Ellogon is a multi-lingual, cross-platform, general-purpose language engineering environment, developed in order to aid both researchers who are doing research in computational linguistics, as well as companies who produce and deliver language engineering systems. Ellogon as a language engineering platform offers an extensive set of facilities, including tools for processing and visualising textual/HTML/XML data and associated linguistic information, support for lexical resources (like creating and embedding lexicons), tools for creating annotated corpora, accessing databases, comparing annotated data, or transforming linguistic information into vectors for use with various machine learning algorithms.
During the last decade, a large number of software infrastructures aiming at facilitating R&D in the field of natural language processing have been presented. Some of these infrastructures, such as LT-NSL/LT-XML tools or GATE, have become extremely popular as they have been applied to a wide range of tasks by many institutions around the world.
Ellogon belongs to the category of referential or annotation based platforms, where the linguistic information is stored separately from the textual data, having references back to the original text. Based on the TIPSTER data model, Ellogon provides infrastructure for:
- Managing, storing and exchanging textual data as well as the associated linguistic information.
- Creating, embedding and managing linguistic processing components.

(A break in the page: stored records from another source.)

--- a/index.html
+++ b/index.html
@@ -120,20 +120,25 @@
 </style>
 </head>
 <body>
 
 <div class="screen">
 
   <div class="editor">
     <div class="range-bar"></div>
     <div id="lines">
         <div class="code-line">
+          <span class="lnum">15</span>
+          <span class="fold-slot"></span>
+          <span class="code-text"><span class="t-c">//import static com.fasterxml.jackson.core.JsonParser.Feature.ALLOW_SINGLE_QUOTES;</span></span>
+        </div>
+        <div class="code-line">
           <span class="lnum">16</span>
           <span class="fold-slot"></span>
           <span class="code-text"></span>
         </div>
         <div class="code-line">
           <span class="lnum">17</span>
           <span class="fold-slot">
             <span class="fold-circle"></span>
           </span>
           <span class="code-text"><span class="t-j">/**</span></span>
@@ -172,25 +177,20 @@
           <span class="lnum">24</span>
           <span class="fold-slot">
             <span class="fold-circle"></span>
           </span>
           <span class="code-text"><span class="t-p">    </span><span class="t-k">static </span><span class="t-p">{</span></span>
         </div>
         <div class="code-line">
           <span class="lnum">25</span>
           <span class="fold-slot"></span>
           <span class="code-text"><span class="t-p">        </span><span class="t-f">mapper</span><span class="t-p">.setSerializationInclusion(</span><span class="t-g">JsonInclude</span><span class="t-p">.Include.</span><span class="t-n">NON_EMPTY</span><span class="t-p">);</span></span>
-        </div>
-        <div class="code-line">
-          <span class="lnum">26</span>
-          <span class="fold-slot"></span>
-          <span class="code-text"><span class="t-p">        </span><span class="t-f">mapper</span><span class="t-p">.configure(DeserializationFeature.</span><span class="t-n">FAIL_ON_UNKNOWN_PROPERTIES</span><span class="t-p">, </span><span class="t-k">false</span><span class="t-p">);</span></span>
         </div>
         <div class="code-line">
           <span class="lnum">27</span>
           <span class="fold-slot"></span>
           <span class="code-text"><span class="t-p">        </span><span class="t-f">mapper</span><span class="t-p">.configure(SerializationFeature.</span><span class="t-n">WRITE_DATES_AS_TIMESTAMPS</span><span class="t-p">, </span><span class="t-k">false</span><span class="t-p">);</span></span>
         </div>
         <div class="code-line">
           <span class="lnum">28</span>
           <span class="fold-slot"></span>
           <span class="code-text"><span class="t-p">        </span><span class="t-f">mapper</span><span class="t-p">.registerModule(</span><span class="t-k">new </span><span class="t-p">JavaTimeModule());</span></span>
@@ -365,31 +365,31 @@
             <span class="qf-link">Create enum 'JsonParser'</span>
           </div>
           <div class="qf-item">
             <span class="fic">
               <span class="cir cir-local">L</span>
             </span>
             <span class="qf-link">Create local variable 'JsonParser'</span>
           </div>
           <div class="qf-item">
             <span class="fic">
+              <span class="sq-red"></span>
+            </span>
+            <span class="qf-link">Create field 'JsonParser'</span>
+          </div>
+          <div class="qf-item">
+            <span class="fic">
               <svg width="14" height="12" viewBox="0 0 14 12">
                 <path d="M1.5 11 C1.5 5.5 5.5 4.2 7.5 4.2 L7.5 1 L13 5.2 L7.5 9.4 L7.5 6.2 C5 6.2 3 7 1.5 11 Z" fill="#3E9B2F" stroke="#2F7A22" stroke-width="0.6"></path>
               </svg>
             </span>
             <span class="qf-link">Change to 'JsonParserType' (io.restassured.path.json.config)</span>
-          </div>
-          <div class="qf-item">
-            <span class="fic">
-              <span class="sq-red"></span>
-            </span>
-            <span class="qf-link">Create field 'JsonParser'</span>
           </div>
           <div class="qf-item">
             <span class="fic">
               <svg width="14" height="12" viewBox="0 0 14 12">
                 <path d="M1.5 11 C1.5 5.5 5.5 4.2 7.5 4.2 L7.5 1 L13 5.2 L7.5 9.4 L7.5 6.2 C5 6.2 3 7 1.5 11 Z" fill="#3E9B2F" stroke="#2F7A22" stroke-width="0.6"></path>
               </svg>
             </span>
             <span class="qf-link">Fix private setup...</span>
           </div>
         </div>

- Facilitating communication among different linguistic components by defining a suitable programming interface (API).
- Visualising textual data and associated linguistic information.
Ellogon can be used either as an NLP integrated development environment (IDE) or as a library that can be embedded to foreign applications. To achieve this, Ellogon proposes and implements a modular architecture with four independent subsystems:
- A highly efficient core developed in C, which implements an extended version of the TIPSTER data model. Its main responsibility is to manage the storage of the textual data and the associated linguistic information and to provide a well-defined programming interface (API) that can be used in order to retrieve/modify the stored information.
- An object oriented C++ API which increases the usability of the C core API. This object oriented API is exposed in a wide range of programming languages, including C++, Java, Tcl, Perl and Python.
- An extensive and easy to use graphical user interface (GUI). This interface can be easily tailored to the needs of the end user.
- A modular pluggable component system. All linguistic processing within the platform is performed with the help of external, loaded at runtime, components. These components can be implemented in a wide range of programming languages, including C, C++, Java, Tcl, Perl and Python.
Ellogon shares the same data model as the TIPSTER architecture. Due to this, it shares some basic features with other TIPSTER-based infrastructures, such as GATE. However, it also offers a large number of features that differentiate it from such infrastructures.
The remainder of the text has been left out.